Pre-Chinese New Year (January–February): demand spikes sharply as factories push final shipments before shutdowns. Book FCL space 3–4 weeks early or pay 20–30% over baseline.
Q3 (July–September): historically when sea rates trend upward again as importers build inventory before year-end. September 2025 saw this exact pattern, with Karachi Port experiencing longer discharge queues.
Q1 post-CNY (March–April): typically the best window for rates. Factories are back, ship lines have excess capacity, and Karachi Port congestion eases.

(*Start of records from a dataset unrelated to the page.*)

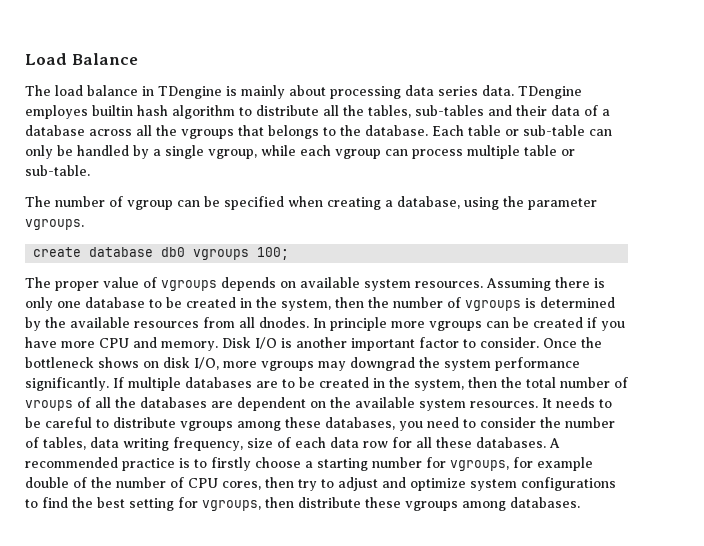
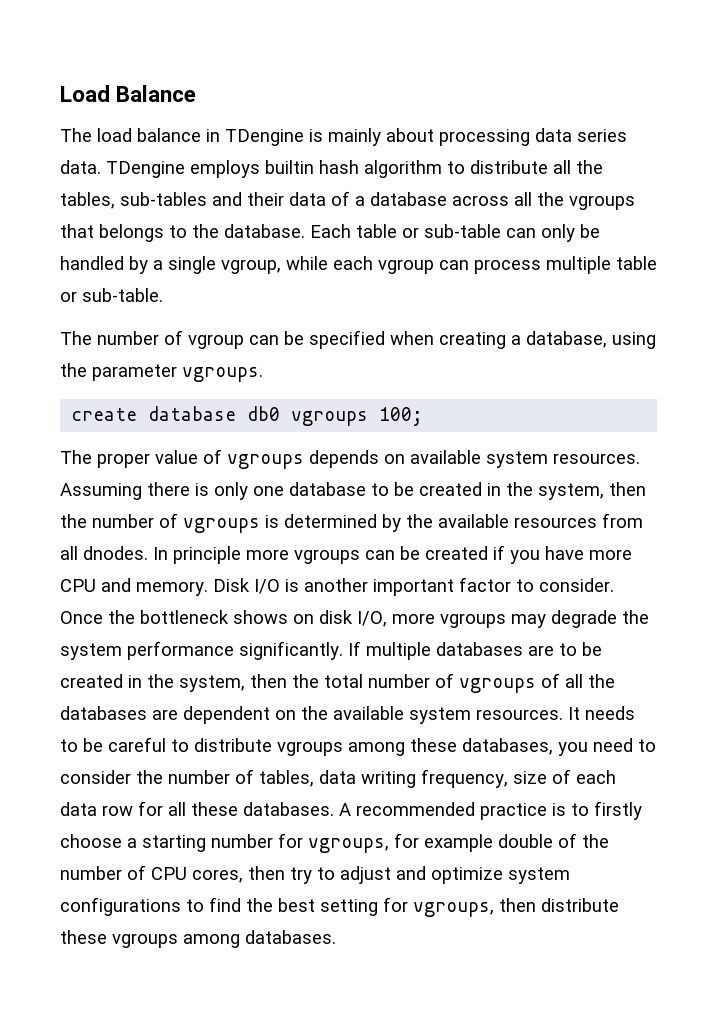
- TDengine employes builtin hash algorithm to distribute all the tables, sub-tables and their data of a database across all the vgroups that belongs to the database.
+ TDengine employs builtin hash algorithm to distribute all the tables, sub-tables and their data of a database across all the vgroups that belongs to the database.
- Once the bottleneck shows on disk I/O, more vgroups may downgrad the system performance significantly.
+ Once the bottleneck shows on disk I/O, more vgroups may degrade the system performance significantly.
- If multiple databases are to be created in the system, then the total number of vroups of all the databases are dependent on the available system resources.
+ If multiple databases are to be created in the system, then the total number of vgroups of all the databases are dependent on the available system resources.

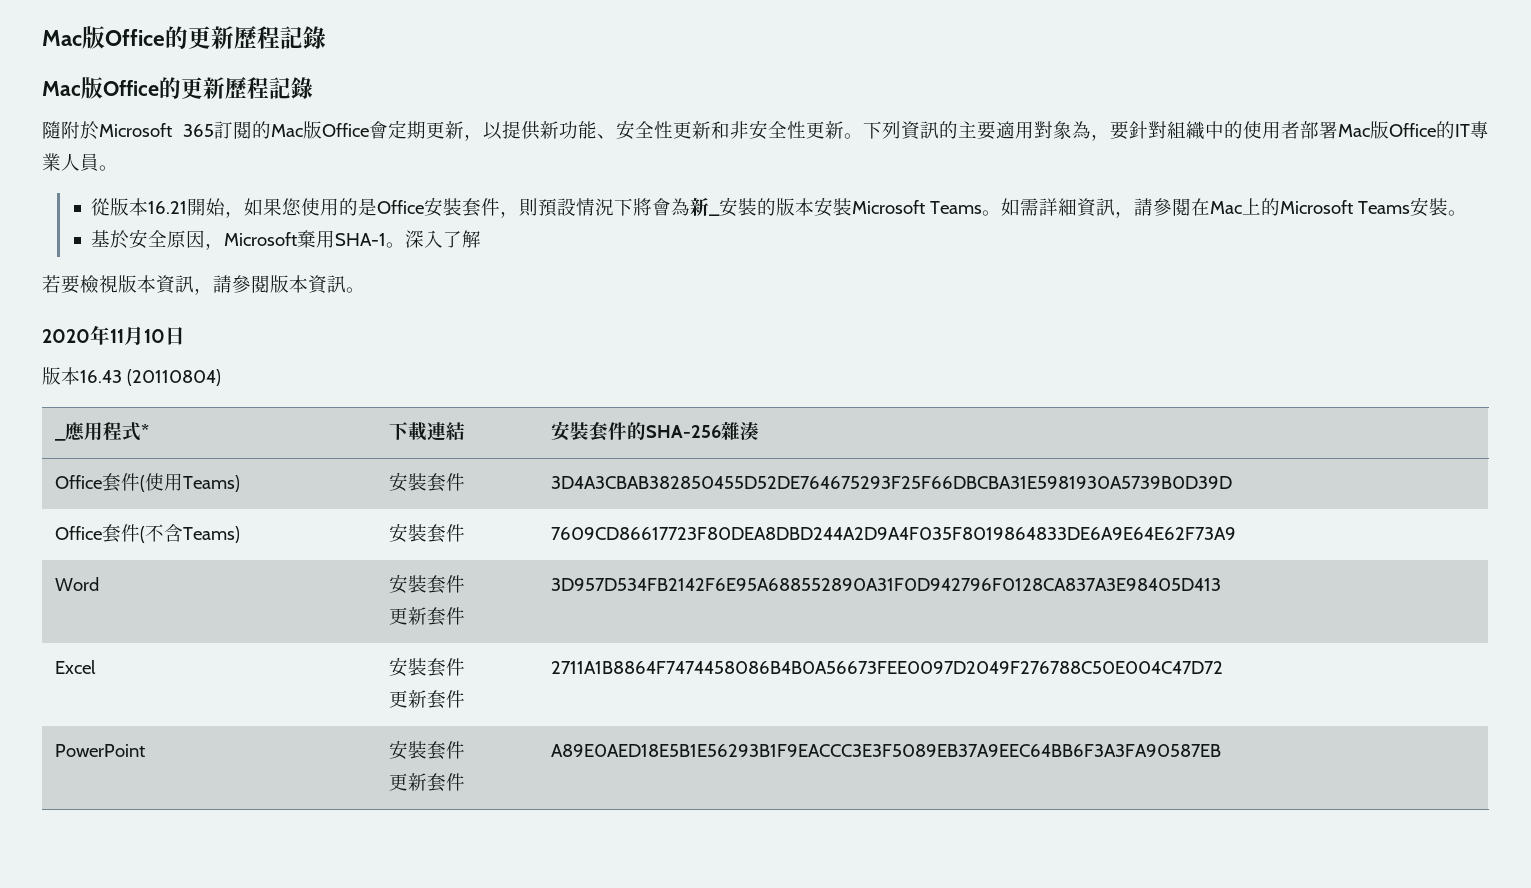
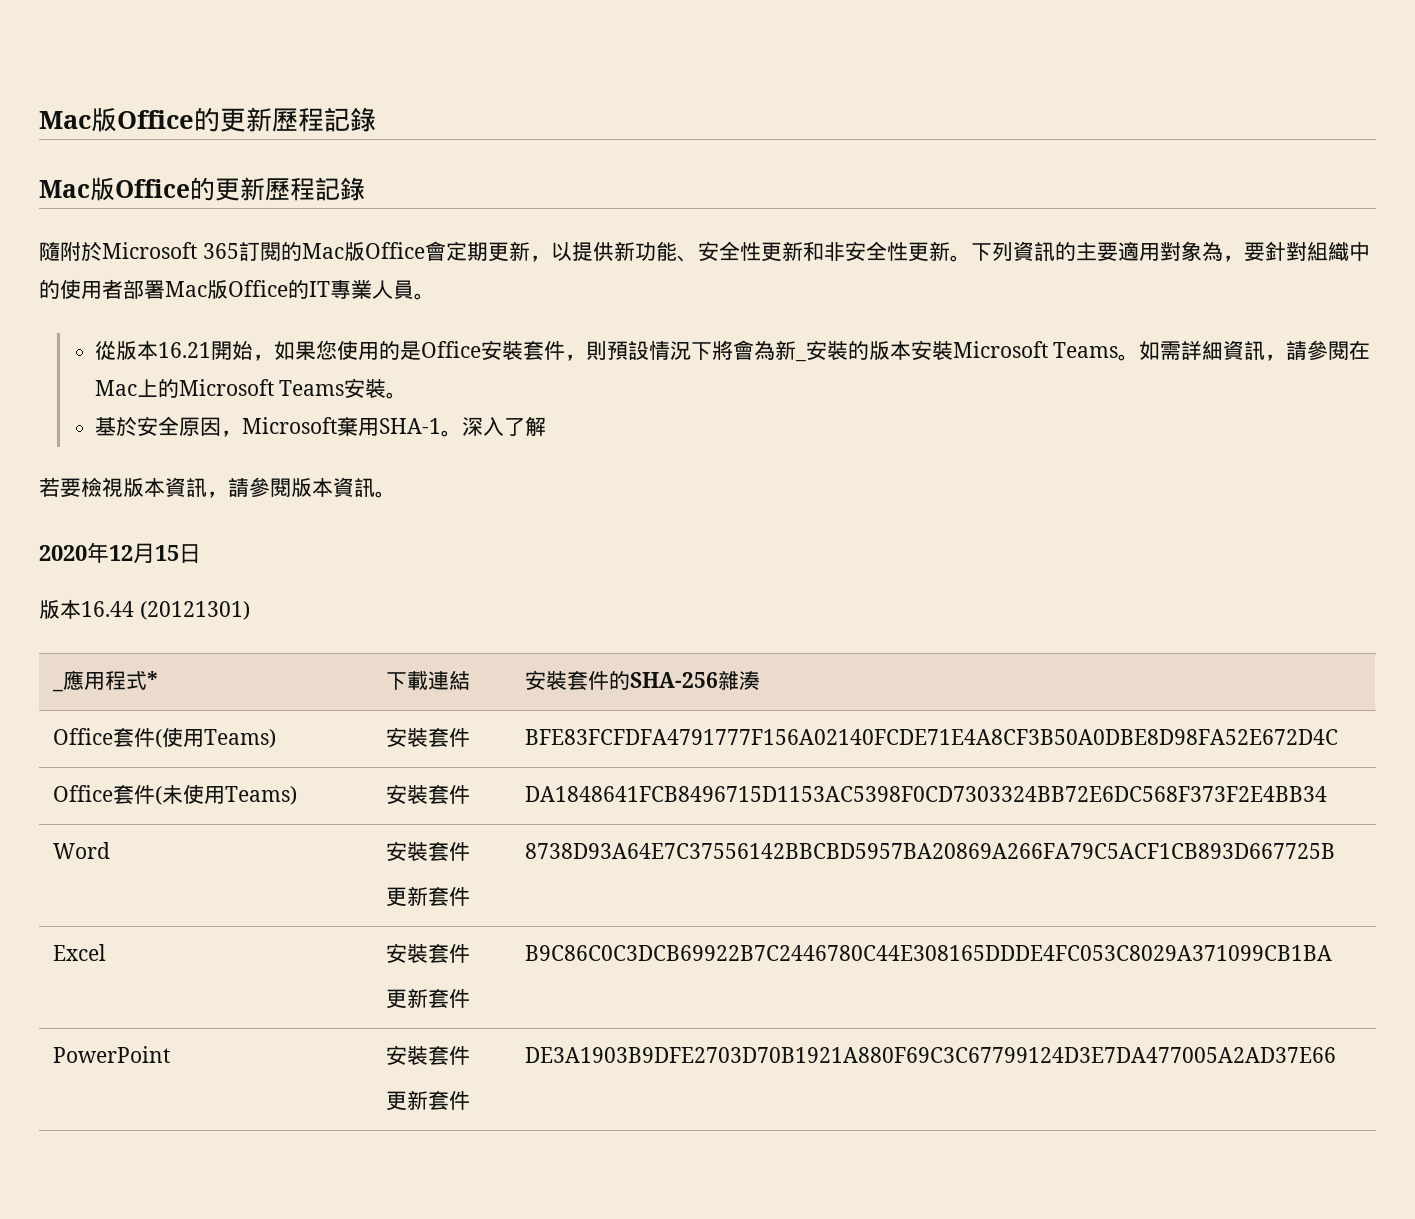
- 2020年11月10日
+ 2020年12月15日
- 版本16.43 (20110804)
+ 版本16.44 (20121301)
- Office套件(使用Teams) | 安裝套件 | 3D4A3CBAB382850455D52DE764675293F25F66DBCBA31E5981930A5739B0D39D
- Office套件(不含Teams) | 安裝套件 | 7609CD86617723F80DEA8DBD244A2D9A4F035F8019864833DE6A9E64E62F73A9
+ Office套件(使用Teams) | 安裝套件 | BFE83FCFDFA4791777F156A02140FCDE71E4A8CF3B50A0DBE8D98FA52E672D4C
+ Office套件(未使用Teams) | 安裝套件 | DA1848641FCB8496715D1153AC5398F0CD7303324BB72E6DC568F373F2E4BB34
  Word | 安裝套件
- 更新套件 | 3D957D534FB2142F6E95A688552890A31F0D942796F0128CA837A3E98405D413
+ 更新套件 | 8738D93A64E7C37556142BBCBD5957BA20869A266FA79C5ACF1CB893D667725B
  Excel | 安裝套件
- 更新套件 | 2711A1B8864F7474458086B4B0A56673FEE0097D2049F276788C50E004C47D72
+ 更新套件 | B9C86C0C3DCB69922B7C2446780C44E308165DDDE4FC053C8029A371099CB1BA
  PowerPoint | 安裝套件
- 更新套件 | A89E0AED18E5B1E56293B1F9EACCC3E3F5089EB37A9EEC64BB6F3A3FA90587EB
+ 更新套件 | DE3A1903B9DFE2703D70B1921A880F69C3C67799124D3E7DA477005A2AD37E66

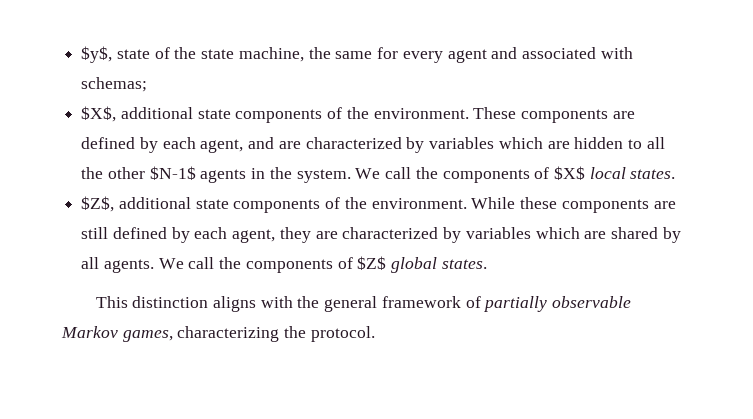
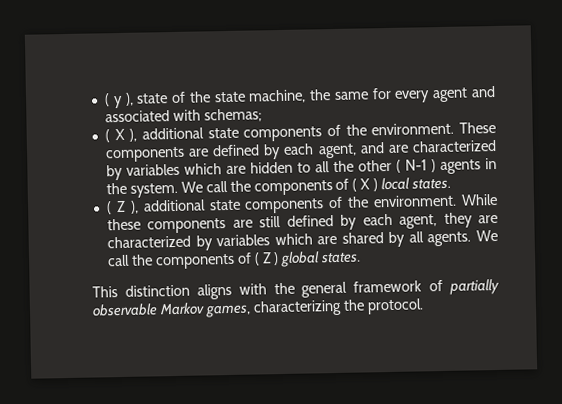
- $y$, state of the state machine, the same for every agent and associated with schemas;
+ ( y ), state of the state machine, the same for every agent and associated with schemas;
- $X$, additional state components of the environment.
+ ( X ), additional state components of the environment.
- These components are defined by each agent, and are characterized by variables which are hidden to all the other $N-1$ agents in the system.
+ These components are defined by each agent, and are characterized by variables which are hidden to all the other ( N-1 ) agents in the system.
- We call the components of $X$ local states.
+ We call the components of ( X ) local states.
- $Z$, additional state components of the environment.
+ ( Z ), additional state components of the environment.
- We call the components of $Z$ global states.
+ We call the components of ( Z ) global states.

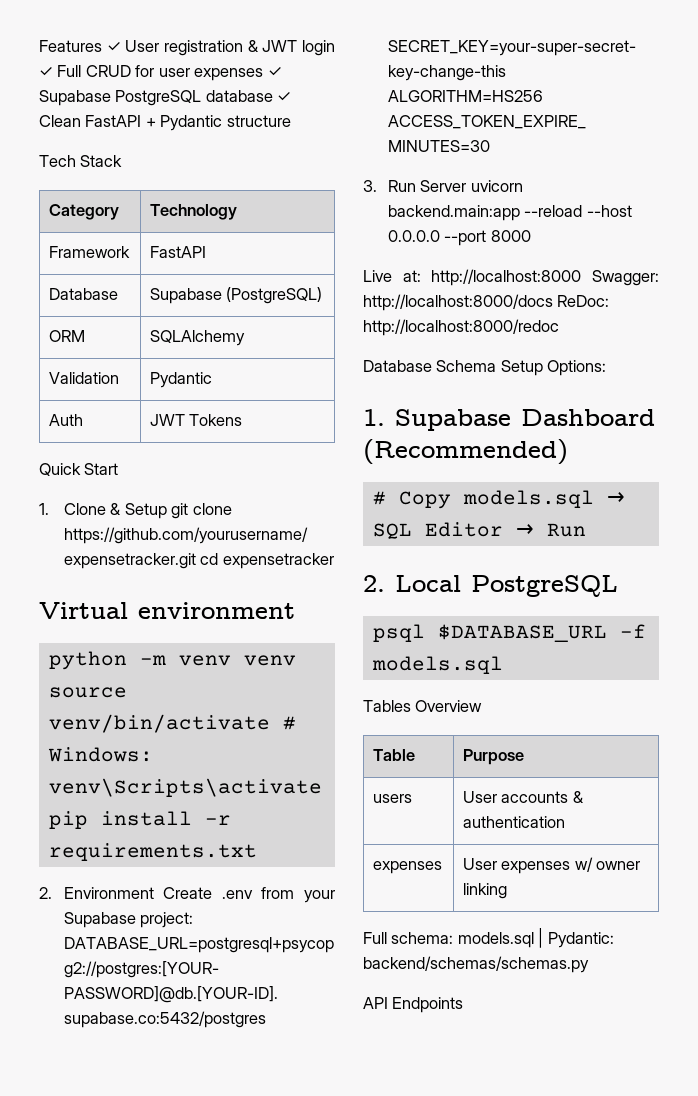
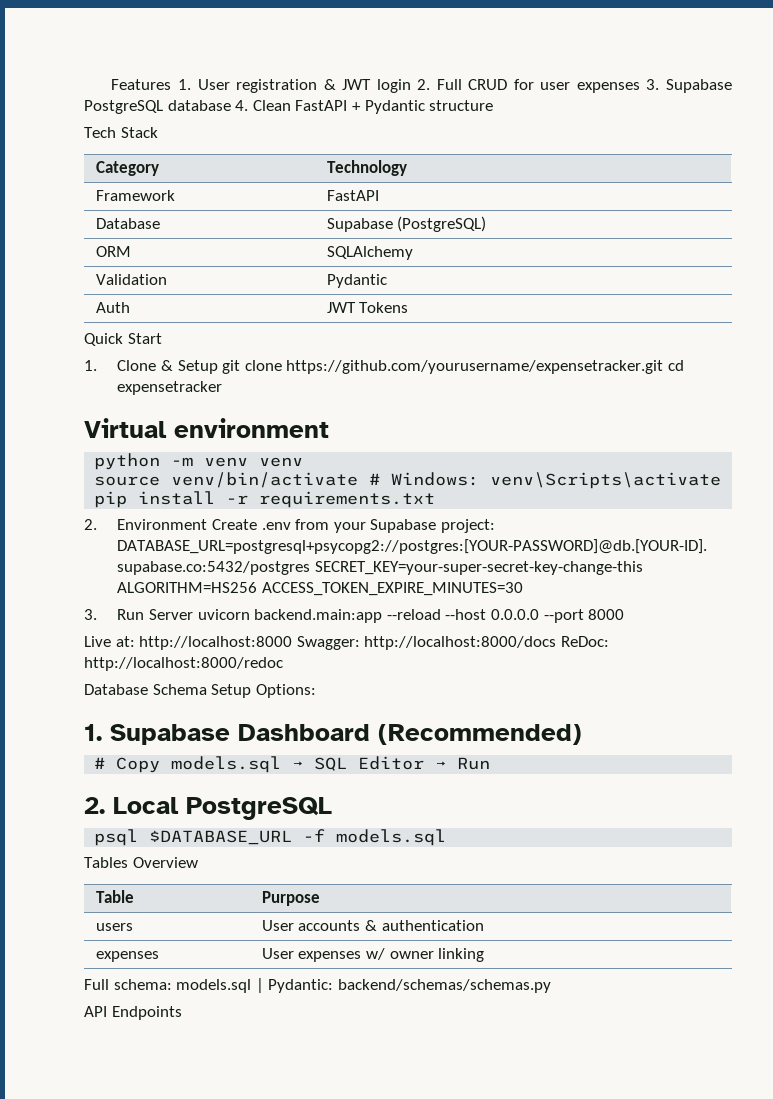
- Features ✓ User registration & JWT login ✓ Full CRUD for user expenses ✓ Supabase PostgreSQL database ✓ Clean FastAPI + Pydantic structure
+ Features 1. User registration & JWT login 2. Full CRUD for user expenses 3. Supabase PostgreSQL database 4. Clean FastAPI + Pydantic structure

What most guides skip is the seasonal impact on LCL specifically. Because LCL depends on consolidation schedules, peak periods don’t just raise your rate they extend your transit time by 5–10 days as consolidators fill containers before dispatch.
Conclusion
Choosing the right cargo service from China to Pakistan depends on your budget and delivery needs. Air freight is faster but costly, while sea freight is economical for bulk shipping. By comparing rates and services, businesses can optimize shipping costs and ensure smooth trade operations.
FAQs
What’s the cheapest way to ship cargo from China to Pakistan?
Sea freight FCL is the cheapest per-unit option for large volumes — around $850–$3,500 for a 20ft container. For small shipments under 3 cbm, LCL at roughly $15–$20/cbm is more practical.
How much does air freight from China to Pakistan cost per kg?
Standard air freight runs $3–$8 per kg depending on weight and booking type. Heavier shipments above 300 kg attract lower per-kg rates. Express couriers like DHL cost more but deliver in 2–5 days.
How long does sea freight from China to Karachi take?
Direct FCL from Shanghai or Shenzhen to Karachi Port takes 15–25 days. LCL (consolidated) typically runs 30–40 days total once you account for consolidation and deconsolidation time.
Should I use DDP or FOB when importing from China to Pakistan?
FOB gives you more control and can be cheaper if you have a trusted clearing agent. DDP is better for new importers; one price covers everything, eliminating customs surprises.
When should I book cargo from China before the Chinese New Year?
Book FCL at least 3–4 weeks before Chinese New Year (mid-to-late January). Factory shutdowns begin around February 17, and space fills fast — late bookers pay 20–30% premiums.